Objective 3. Test, confirm and validate that our AI strategy and technical approach, real-time PCR, and CRISPR tools really work to find and identify types of the Tomato yellow leaf curl virus.
Approach:
The Artificial Intelligence-based (AI) strategy and technical approach will be based on feature extraction utilizing N-gram frequencies and/or mer-based features such as dinucleotide, trinucleotide, and tetranucleotide frequencies to capture unique patterns and signatures between TYLCV exotic species. Machine learning models will utilize the Scikit-learn package to build machine learning models using Neural Networks (Effective for learning complex patterns and relationships in genomic data) and the Random Forest algorithm for classification(Malamon et al 2024, Dlamini et al 2020) and clustering algorithms. Labels will be determined by unsupervised learning. Curated datasets will be constructed for the machine learning process. This involves creating at training set, validation set, and testing set for supervised learning.
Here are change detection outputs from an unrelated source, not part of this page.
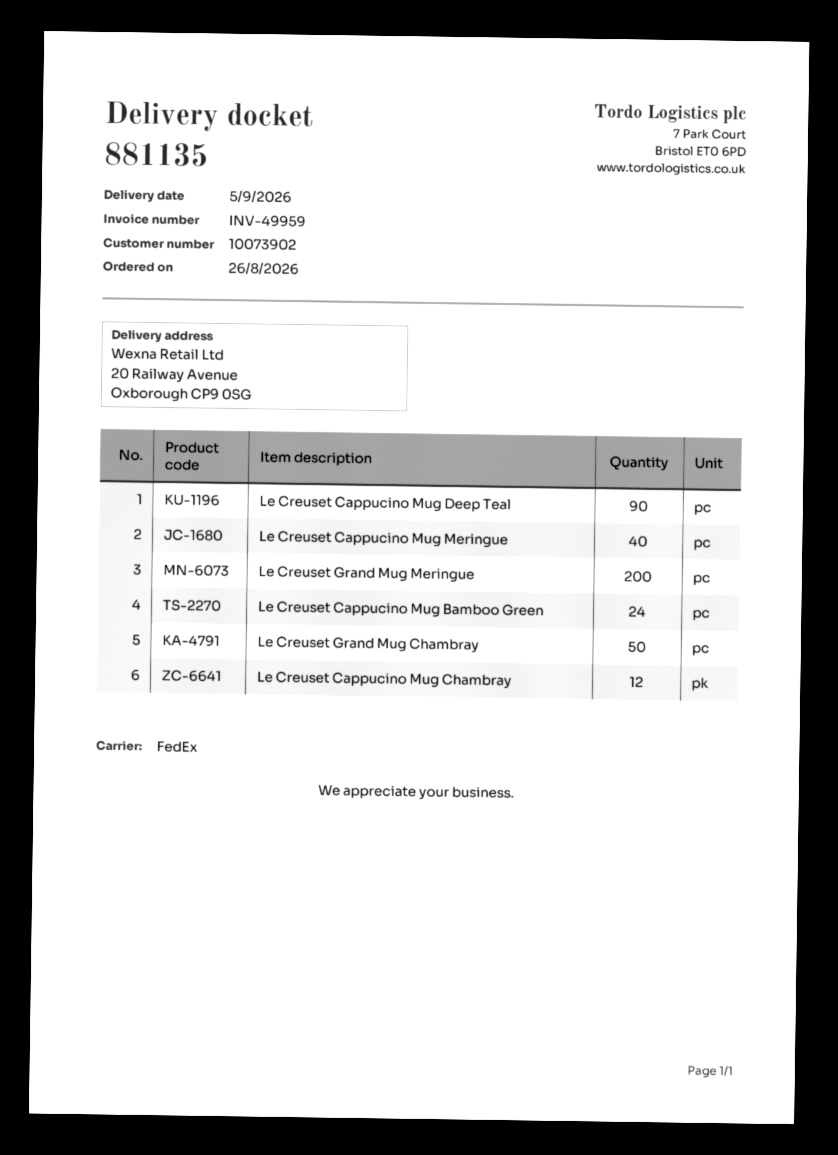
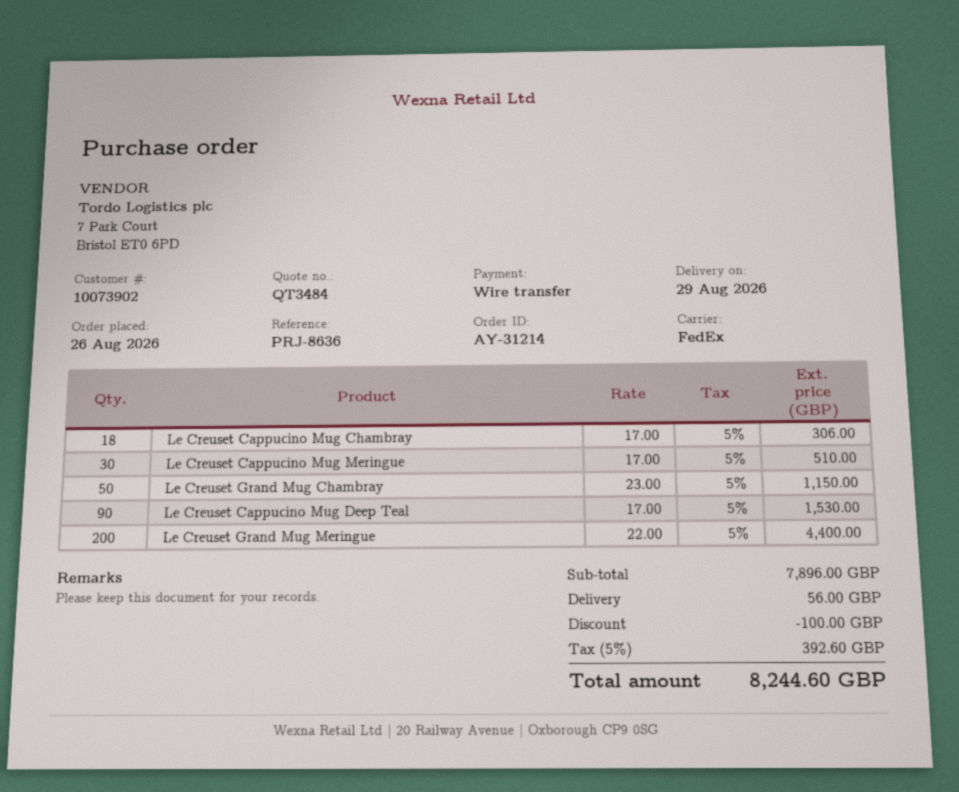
delivery date: 2026-09-05 -> 2026-08-29
Le Creuset Cappucino Mug Meringue: 40 -> 30
Le Creuset Cappucino Mug Bamboo Green: 24 -> none
Le Creuset Cappucino Mug Chambray: 12 -> 18

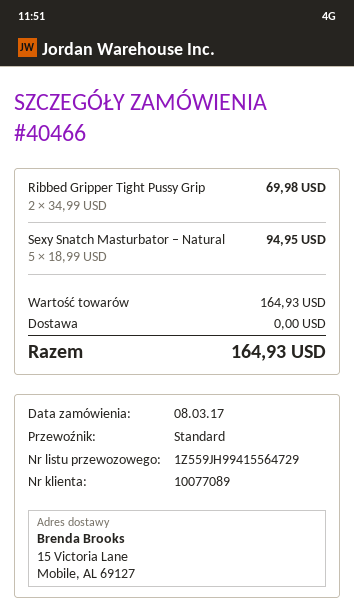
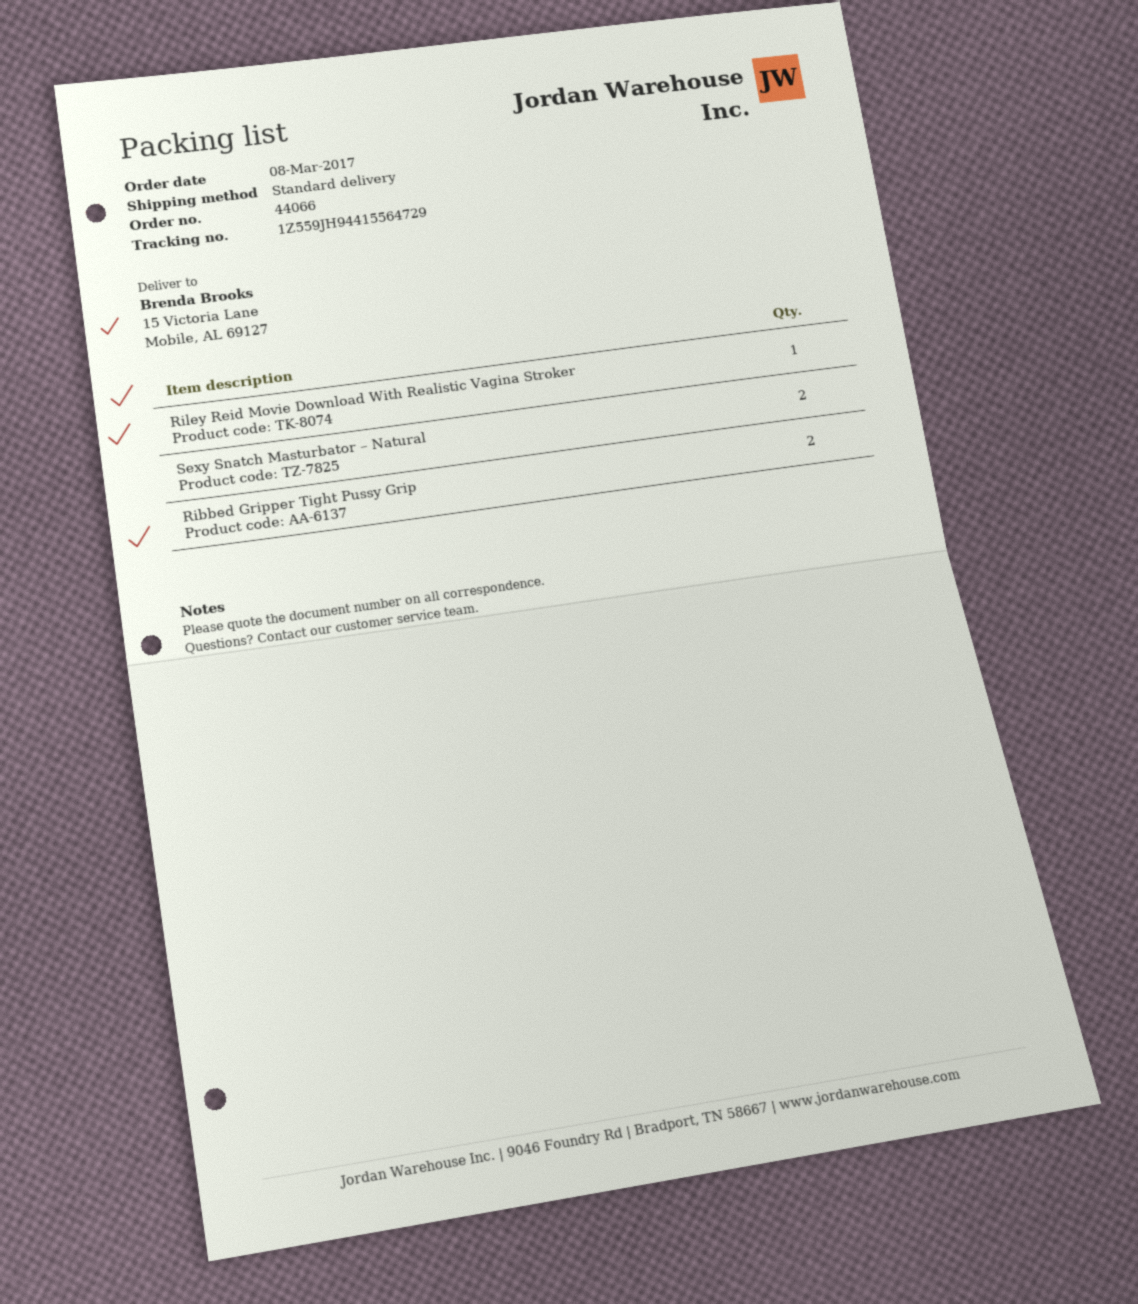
order number: 40466 -> 44066
tracking number: 1Z559JH99415564729 -> 1Z559JH94415564729
Sexy Snatch Masturbator – Natural: 5 -> 2
Riley Reid Movie Download With Realistic Vagina Stroker: none -> 1

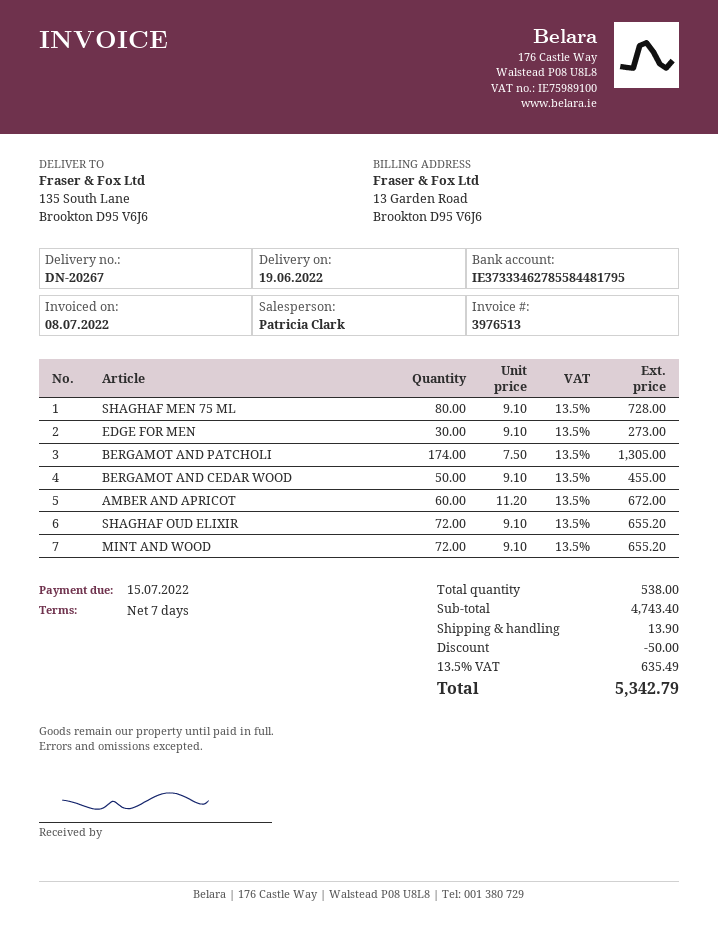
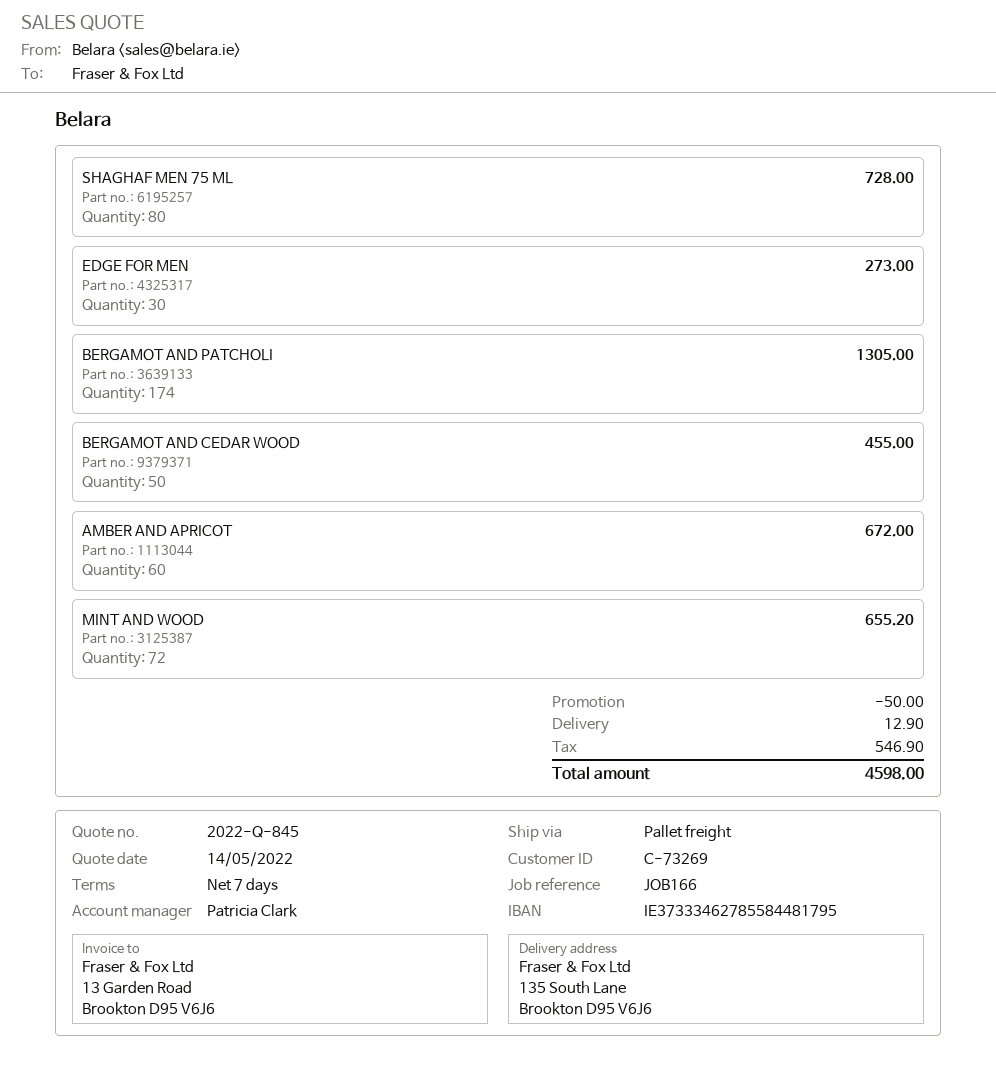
SHAGHAF OUD ELIXIR: 72 for 655.20 -> none
shipping: 13.90 -> 12.90
tax: 635.49 -> 546.90
total: 5342.79 -> 4598.00

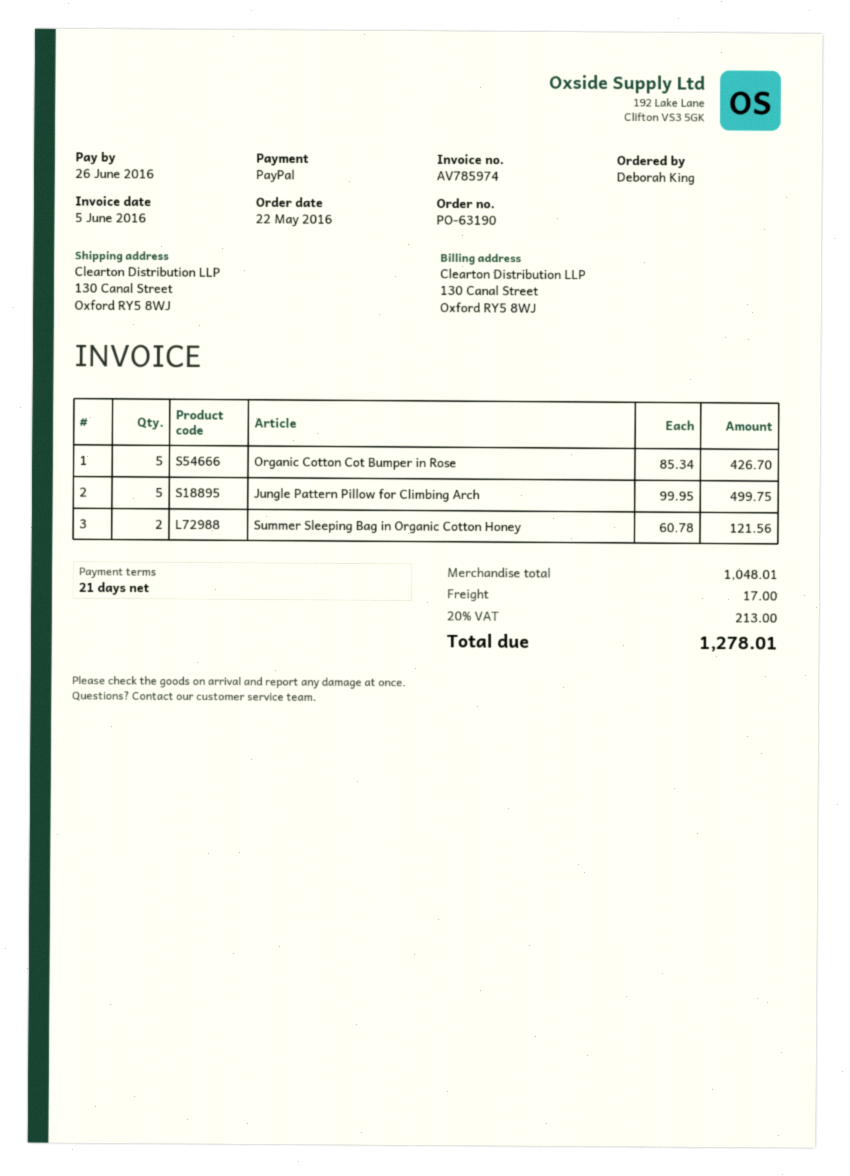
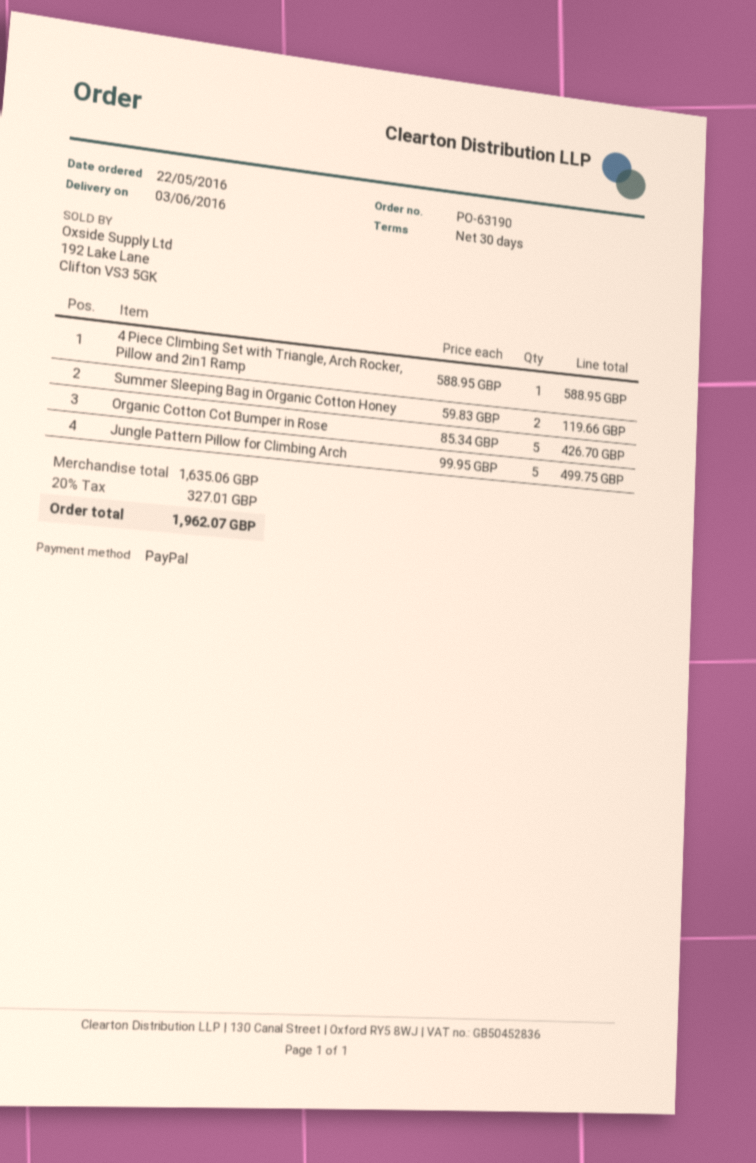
payment terms: 21 days -> 30 days
Summer Sleeping Bag in Organic Cotton Honey: 2 x 60.78 = 121.56 -> 2 x 59.83 = 119.66
4 Piece Climbing Set with Triangle, Arch Rocker, Pillow and 2in1 Ramp: none -> 1 x 588.95 = 588.95
subtotal: 1048.01 -> 1635.06
shipping: 17.00 -> none
tax: 20% = 213.00 -> 20% = 327.01
total: 1278.01 -> 1962.07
The training set will be used to train the model, the validation set will be used to validate the model training, and the testing set will be used to evaluate the model on unseen data using Neural Networks and deep learning and Random Forrest. Hyperparameter will also be performed. The deliverable will be machine learning models that can distinguish TYLCV virus groups and labels.
This AI strategy will aide in the development of sub objectives 2 and 3, the development of panel and species-specific screening assays. For them AI-based Tomato leaf curl virus (exotic species) specific signature detection, we will use all begomoviruses along with closely related virus species. Panel-based detection for a sub-group of Geminivirus: TYLCV using panel-specific primers. Based on objective 1, we will use signature sequences to classify separate sub-groups. The precision and accuracy of the assay will be determined by serially spiking TYLCV viruses into healthy tomato, peppers, beans, and cucurbits DNA samples. For assay development, we will introduce viral targets into DNA samples derived from healthy tomato, pepper, bean, and cucurbit plants. Synthetic DNA corresponding to Tomato yellow leaf curl virus (TYLCV) will be used and sourced from a reputable commercial provider.
Sub objectives 1 and 2 will provide us with a positive sub-group of Geminivirus: TYLCV (exotic species). The idea is to use ~65 species to bring down very few positive species for diagnostic CRISPR assays. CRISPR-based diagnostics is the single-nucleotide (SNP level) specificity of Cas enzymes, which enables the detection of point mutations (Kaminski et al 2021). We will use this technique to detect, and species level differentiate the sub-group from objective 2 of the TYLCV. Develop the RPA-CRISPR-Cas12 assays for detecting the Geminivirus: TYLCV(exotic species) samples will be obtained from collaborating laboratories, and a synthetic approach will be used for executing the CRISPR-Cas12 assays. We will synthesize primers and crRNA through IDT and obtain Cas12a enzyme from NEB. Assay optimization, we will optimize the amounts of gRNA, Lbcas12a, and the ssDNA reporter. Further validation will test the sensitivity, specificity, and selectivity of the methods to determine the reproducibility of the CRISPR assay using actual target virus species.